Changing to the sRGB profile is not showing accurate colour but it is not as inaccurate as your previous, broken, profile. Yes , sometimes broken profiles are delivered with system updates.

 

The monitor profile is a description of the way your particular monitor with its current adjustments (such as brightness and contrast) display colour. Colour managed applications use that profile to translate the colour values in the document to those being sent to the display, in order to show as accurate colour as possible within the limitations of a particular monitor. If the monitor profile is incorrect then the display colour is incorrect. So whilst using the sRGB profile looks better than before, and confirms the old profile was indeed broken, accurate colour display requires a monitor profile that describes your particular monitor in its current state. The only real way to create such a profile is with a hardware calibration and profiling device such as those made by Calibrite which have superceded the older i1Display devices.

 

Dave

roberts82307609
Participant
June 14, 2023

Changing to the sRGB IEC61966-2.1 profile totally worked! Will I run into any issues leaving that as my monitor profile?
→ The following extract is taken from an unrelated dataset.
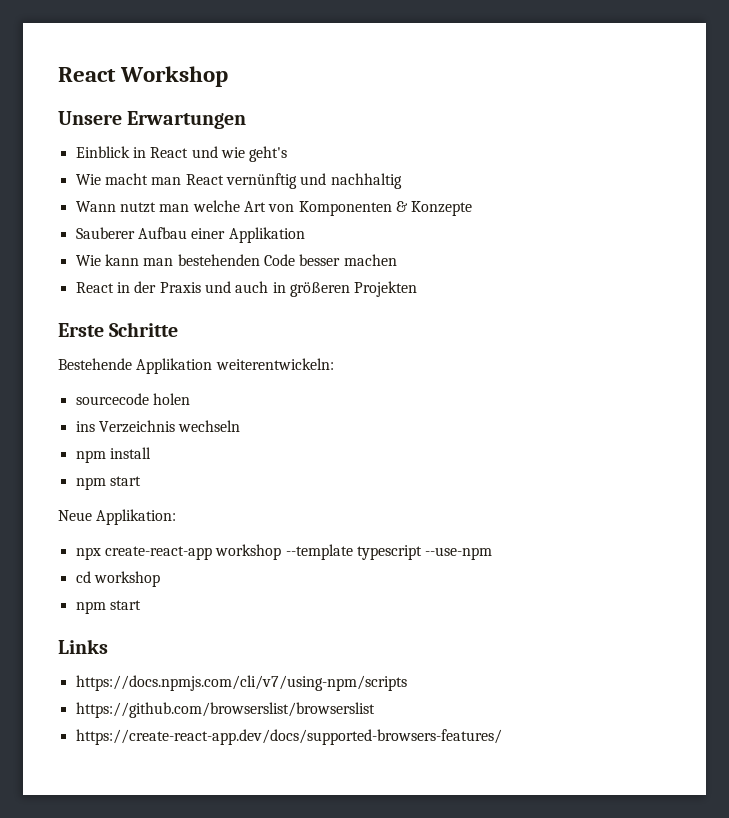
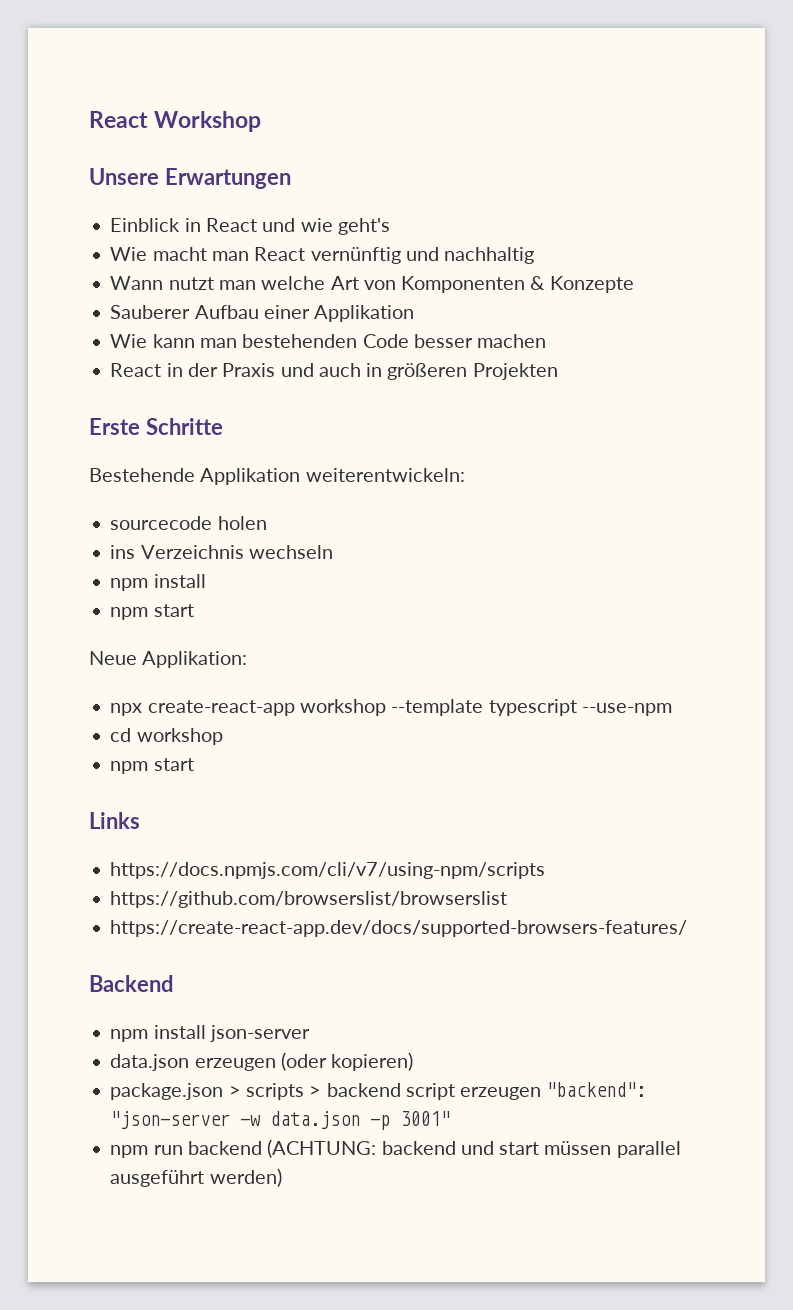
(502, 737) none -> [89,975,173,992] [110,1025,310,1042] [110,1052,414,1071] [110,1082,647,1100] [110,1111,451,1130] [110,1139,681,1158] [110,1168,282,1187] // Backend // npm install json-server // data.json erzeugen (oder kopieren) // package.json > scripts > backend script erzeugen "backend": "json-server -w data.json -p 3001" // npm run backend (ACHTUNG: backend und start müssen parallel ausgeführt werden)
And what would've broken the profile in the first place, a Windows update?

 

Thank you so much, I've been pulling my hair out trying to resolve this.

D Fosse
Community Expert
Community Expert
June 14, 2023
quote

And what would've broken the profile in the first place, a Windows update?


By @roberts82307609

 

Many monitor (and laptop) manufacturers distribute profiles through Windows Update. It's not the Windows update in itself, but the bundled manufacturer profiles. These manufacturer profiles are surprisingly often defective in various ways.

 

Just make it a habit to look over the optional Windows updates before running them. If you see a monitor profile in there, disable that update, and it shouldn't come up again.

 

The Windows default monitor profile, if no other profile is installed, is sRGB IEC61966-2.1.

 

But just to be clear, yes, the real fix for this is to use a calibrator to make a new profile.

davescm
Community Expert
Community Expert
June 14, 2023

It sounds like an issue with your monitor profile which is set in your operating system. All those applications are colour managed and use the monitor profile to correctly display colours (although if the profile is broken then they will display incorrectly). Acrobat is colour managed but there is an issue where it does not use the system monitor profile but assumes sRGB. That is why Acrobat may look OK.

 

As a test, can you type Color Management in the Windows search bar. In the dialogue that opens try setting sRGB IEC61966-2.1 as the default monitor profile (you may have to click Add first and choose it from the list). When done close the dialogue and open Photoshop. Is the display better?

 

If so, the right answer is to install a monitor profile for your monitor made with a calibration & profile device such as those from i1.

 

Dave

Rockalot
Participant
December 23, 2023

I can confirm, I was having the exact same issue and it was the colour profile my new monitors decided they should use for each program. Infuriating! Thank you so much for this.